There are three important types of observations supporting those assertions.
First, the discovery over three decades ago (Chopin, 1984) of ultrahigh-pressure (UHP) metamorphic rocks—crustal rocks in which the stable silica polymorph at peak pressure temperature conditions was coesite—documented that continental crustal rocks have been buried to >90–100 km in some orogens. After their initial discovery in the Alps, …
Second, refined plate-tectonic reconstructions and plate kinematics models for the Indo-Asian collision (van Hinsbergen et al., 2012) since its beginning, as early as the Paleocene, make very specific predictions regarding the total amount of shortening along this margin, which is significantly more than what can be accounted for by crustal shortening in the Himalayas (DeCelles et al., 2011). More than 1000 km of Indian lithosphere are missing and must have been subducted under the Asian continent. …
Third, seismic images of the ongoing Pamir–Hindu Kush collision system show that Indian lithosphere is being subducted to as much as 500 km beneath the surface (Sippl et al., 2013).
Between these lines of evidence, a compelling case can be built for the fact that continental lithosphere (crust and mantle) are subductable to great depths and significant distances away from the collision’s principal suture.
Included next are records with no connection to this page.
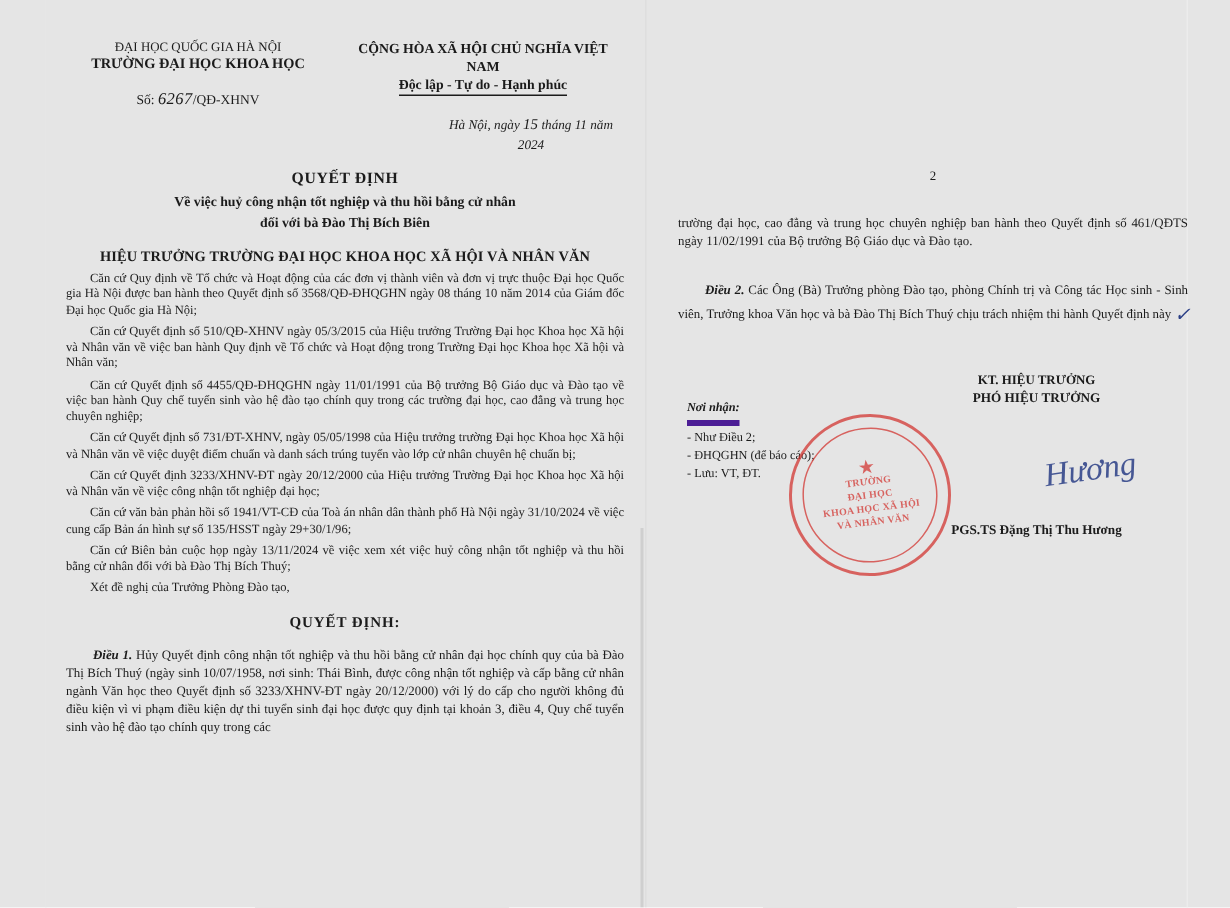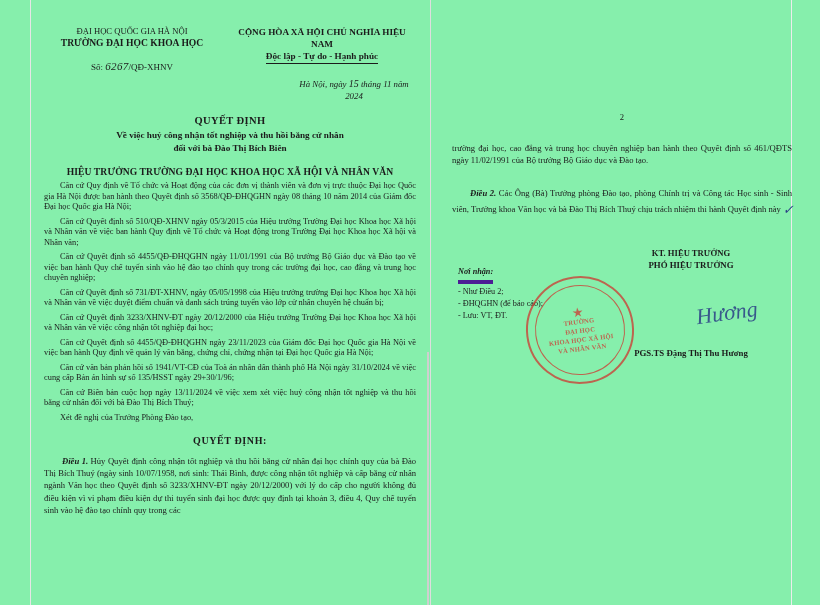--- a/index.html
+++ b/index.html
@@ -18,7 +18,7 @@
   .page {
     position: absolute;
     inset: 0;
-    background: #86efac;
+    background: #e5e5e5;
   }
   
   .scan-edge-left {

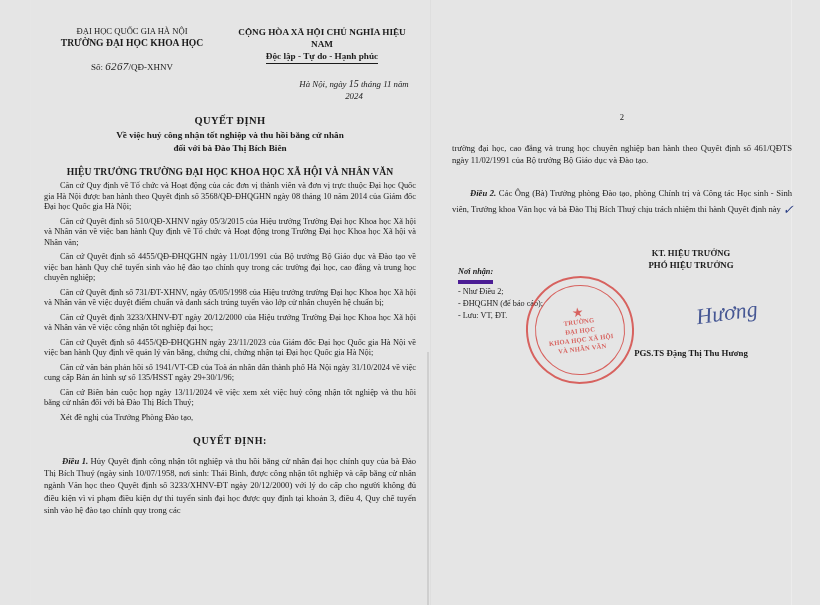--- a/index.html
+++ b/index.html
@@ -287,7 +287,7 @@
         </div>
       </div>
       <div class="hdr-block hdr-right">
-        <div class="line1">CỘNG HÒA XÃ HỘI CHỦ NGHĨA HIỆU NAM</div>
+        <div class="line1">CỘNG HÒA XÃ HỘI CHỦ NGHĨA VIỆT NAM</div>
         <div class="line2"><span class="uline">Độc lập - Tự do - Hạnh phúc</span></div>
         <div class="datum">
           <span>Hà Nội, ngày</span>

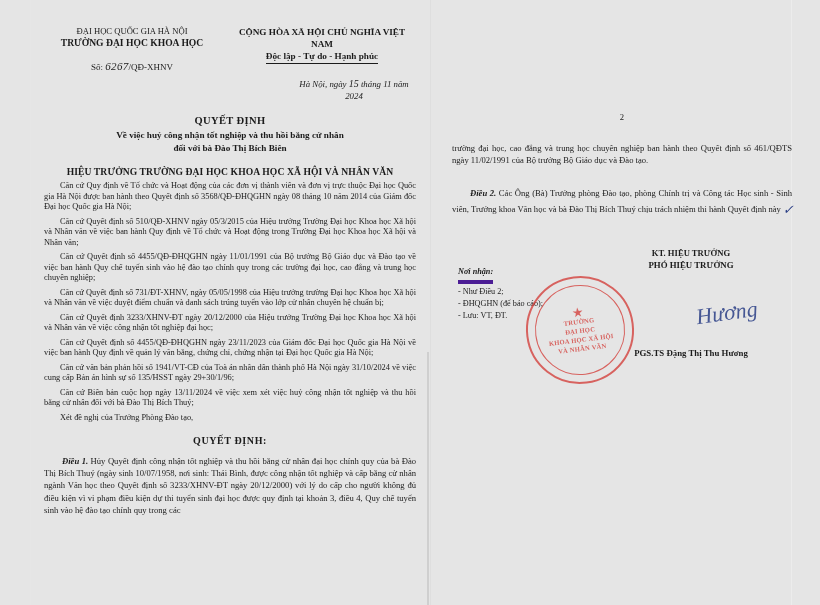--- a/index.html
+++ b/index.html
@@ -311,7 +311,6 @@
       <div class="para it indent">Căn cứ Quyết định số 4455/QĐ-ĐHQGHN ngày 11/01/1991 của Bộ trưởng Bộ Giáo dục và Đào tạo về việc ban hành Quy chế tuyển sinh vào hệ đào tạo chính quy trong các trường đại học, cao đẳng và trung học chuyên nghiệp;</div>
       <div class="para it indent">Căn cứ Quyết định số 731/ĐT-XHNV, ngày 05/05/1998 của Hiệu trưởng trường Đại học Khoa học Xã hội và Nhân văn về việc duyệt điểm chuẩn và danh sách trúng tuyển vào lớp cử nhân chuyên hệ chuẩn bị;</div>
       <div class="para it indent">Căn cứ Quyết định 3233/XHNV-ĐT ngày 20/12/2000 của Hiệu trưởng Trường Đại học Khoa học Xã hội và Nhân văn về việc công nhận tốt nghiệp đại học;</div>
-      <div class="para it indent">Căn cứ Quyết định số 4455/QĐ-ĐHQGHN ngày 23/11/2023 của Giám đốc Đại học Quốc gia Hà Nội về việc ban hành Quy định về quản lý văn bằng, chứng chỉ, chứng nhận tại Đại học Quốc gia Hà Nội;</div>
       <div class="para it indent">Căn cứ văn bản phản hồi số 1941/VT-CĐ của Toà án nhân dân thành phố Hà Nội ngày 31/10/2024 về việc cung cấp Bản án hình sự số 135/HSST ngày 29+30/1/96;</div>
       <div class="para it indent">Căn cứ Biên bản cuộc họp ngày 13/11/2024 về việc xem xét việc huỷ công nhận tốt nghiệp và thu hồi bằng cử nhân đối với bà Đào Thị Bích Thuý;</div>
       <div class="para it indent">Xét đề nghị của Trưởng Phòng Đào tạo,</div>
One can further assume that only a small fraction of subducted continental crust makes it back to the surface of Earth, making UHP rocks extraordinarily important. …
There’s plenty more articles to be found with a little judicious googling.
As for water, wow, that’s a whole new ball of wool to unravel, considering the discoveries of the past decades, but Maddy is demanding another walk, so perhaps later, because it truly is fascinating. You know that water helps lower the melting point of rocks? Do you know that some rocks actually hold water?